Before-and-after change data
....
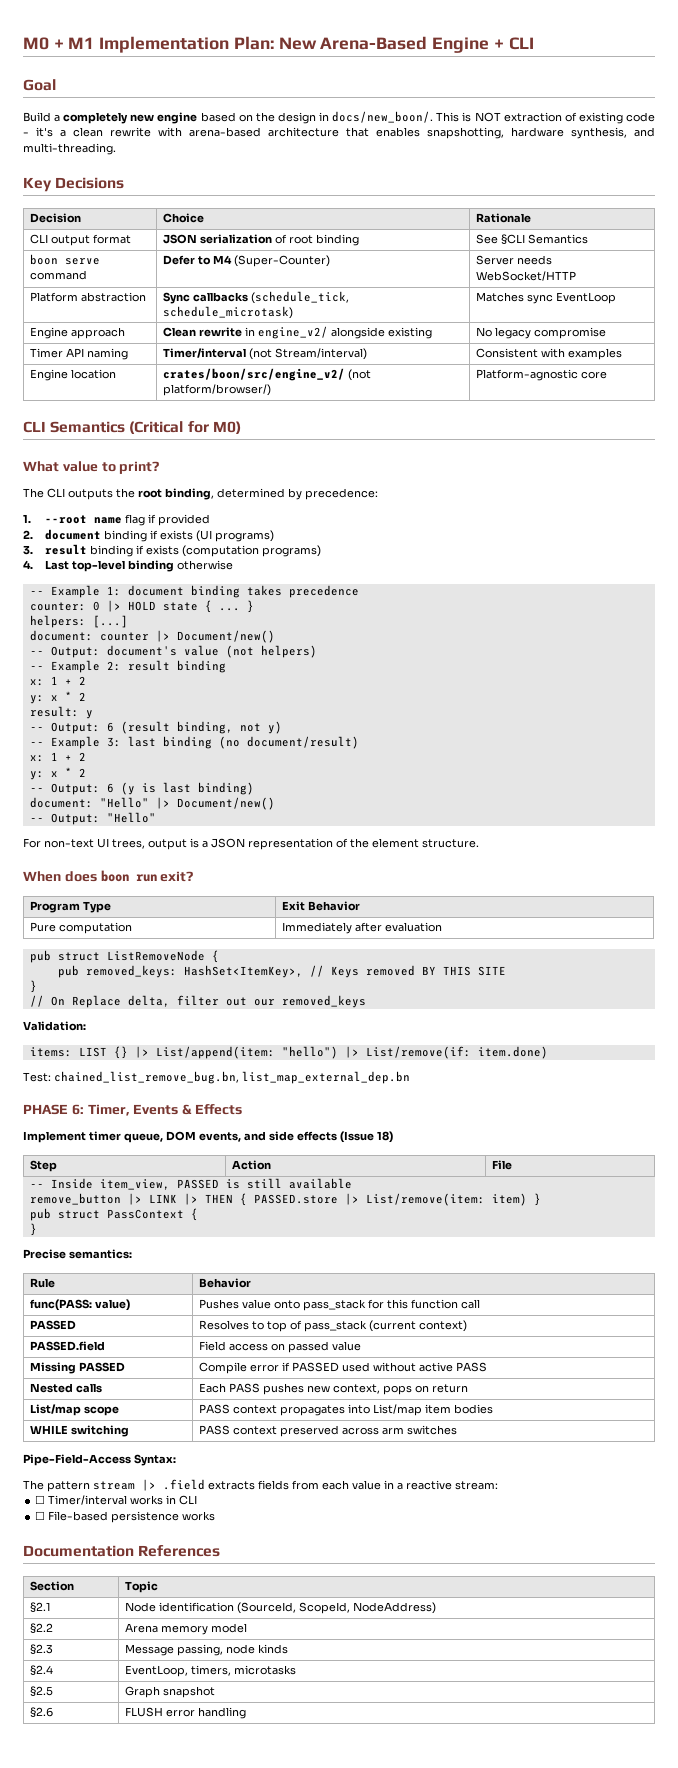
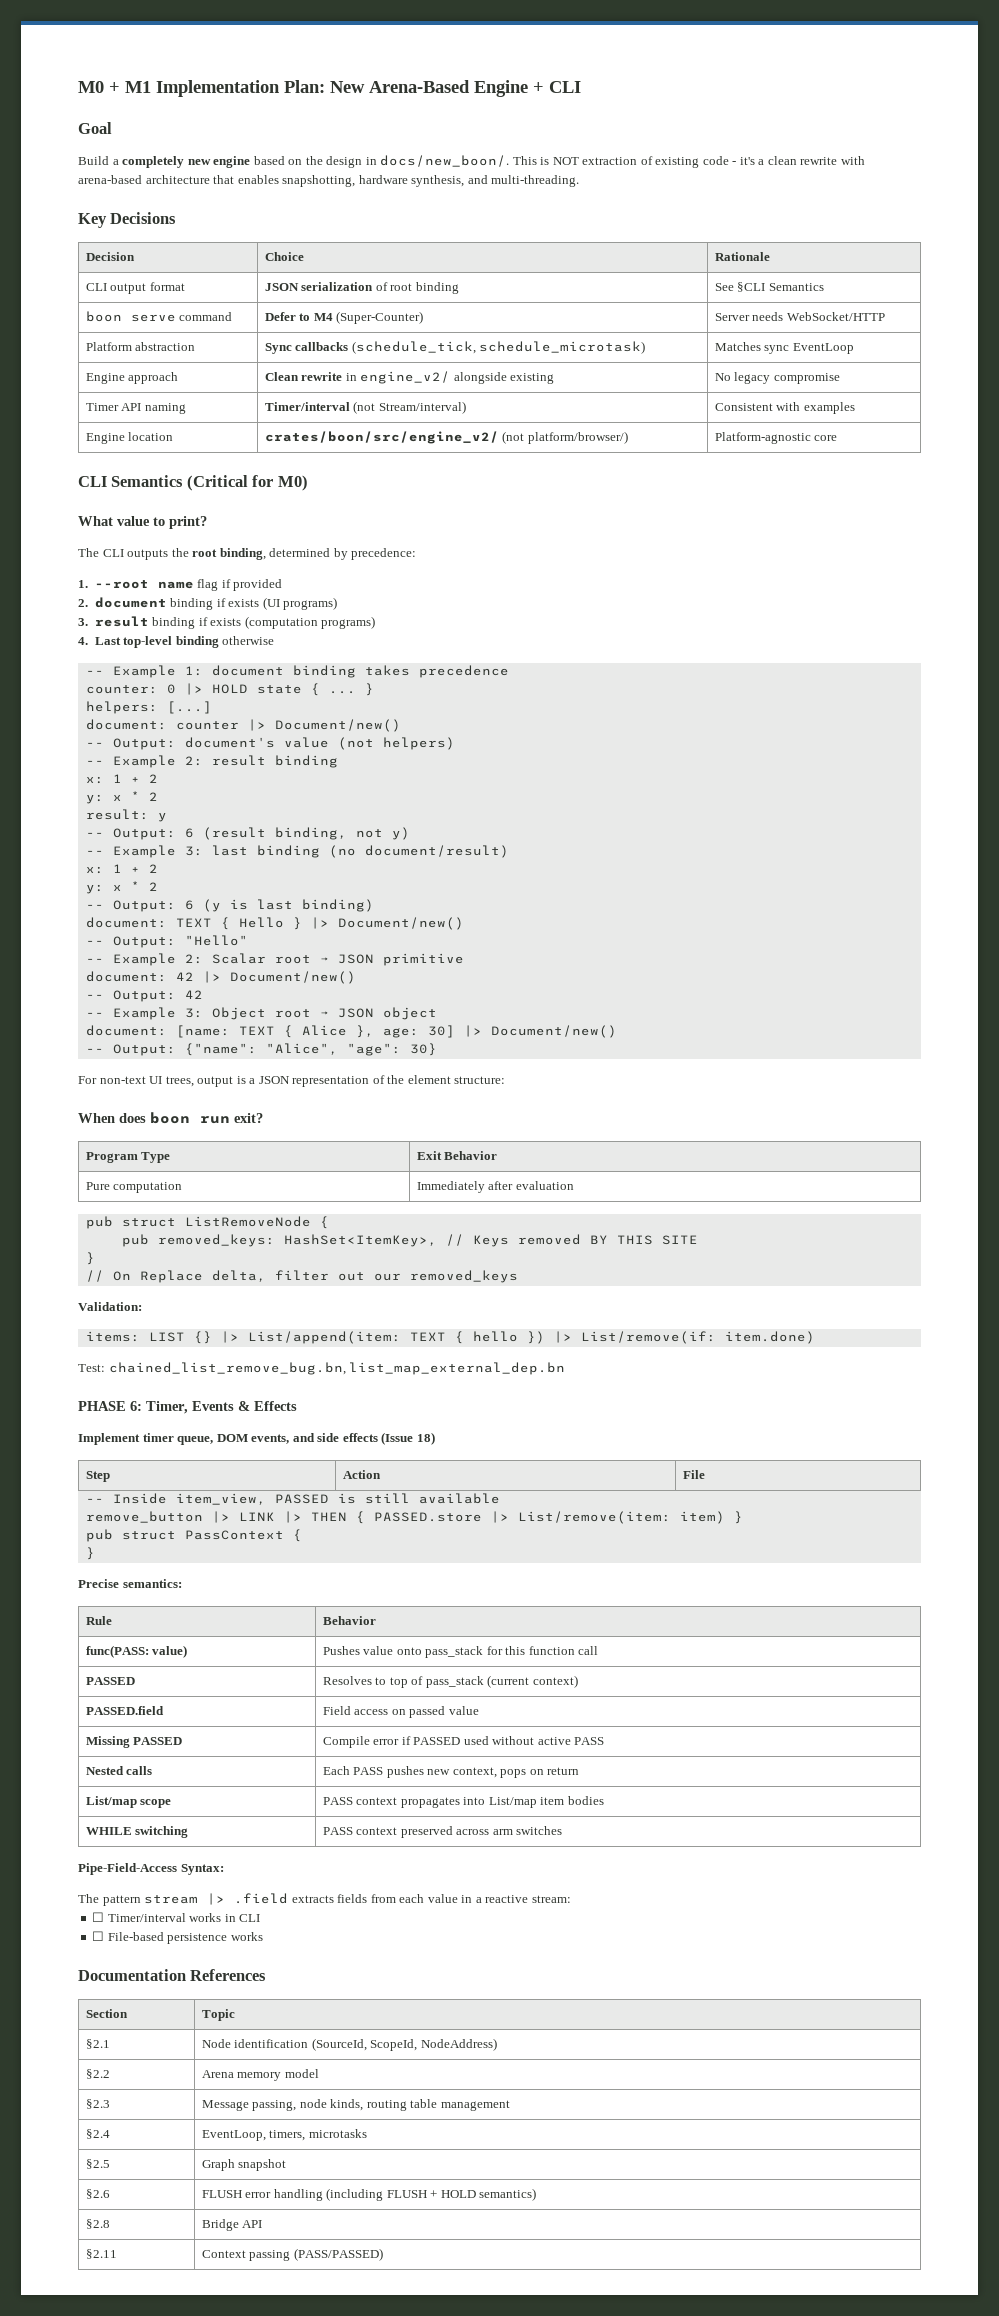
- document: "Hello" |> Document/new()
+ document: TEXT { Hello } |> Document/new()
+ -- Example 2: Scalar root → JSON primitive
+ document: 42 |> Document/new()
+ -- Output: 42
+ -- Example 3: Object root → JSON object
+ document: [name: TEXT { Alice }, age: 30] |> Document/new()
+ -- Output: {"name": "Alice", "age": 30}
- For non-text UI trees, output is a JSON representation of the element structure.
+ For non-text UI trees, output is a JSON representation of the element structure:
- items: LIST {} |> List/append(item: "hello") |> List/remove(if: item.done)
+ items: LIST {} |> List/append(item: TEXT { hello }) |> List/remove(if: item.done)
- §2.3 | Message passing, node kinds
+ §2.3 | Message passing, node kinds, routing table management
- §2.6 | FLUSH error handling
+ §2.6 | FLUSH error handling (including FLUSH + HOLD semantics)
+ §2.8 | Bridge API
+ §2.11 | Context passing (PASS/PASSED)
....
TASK PROMPT – Pictures omitted, give the entries again exactly.

SOLUTION BELOW –
- document: "Hello" |> Document/new()
+ document: TEXT { Hello } |> Document/new()
+ -- Example 2: Scalar root → JSON primitive
+ document: 42 |> Document/new()
+ -- Output: 42
+ -- Example 3: Object root → JSON object
+ document: [name: TEXT { Alice }, age: 30] |> Document/new()
+ -- Output: {"name": "Alice", "age": 30}
- For non-text UI trees, output is a JSON representation of the element structure.
+ For non-text UI trees, output is a JSON representation of the element structure:
- items: LIST {} |> List/append(item: "hello") |> List/remove(if: item.done)
+ items: LIST {} |> List/append(item: TEXT { hello }) |> List/remove(if: item.done)
- §2.3 | Message passing, node kinds
+ §2.3 | Message passing, node kinds, routing table management
- §2.6 | FLUSH error handling
+ §2.6 | FLUSH error handling (including FLUSH + HOLD semantics)
+ §2.8 | Bridge API
+ §2.11 | Context passing (PASS/PASSED)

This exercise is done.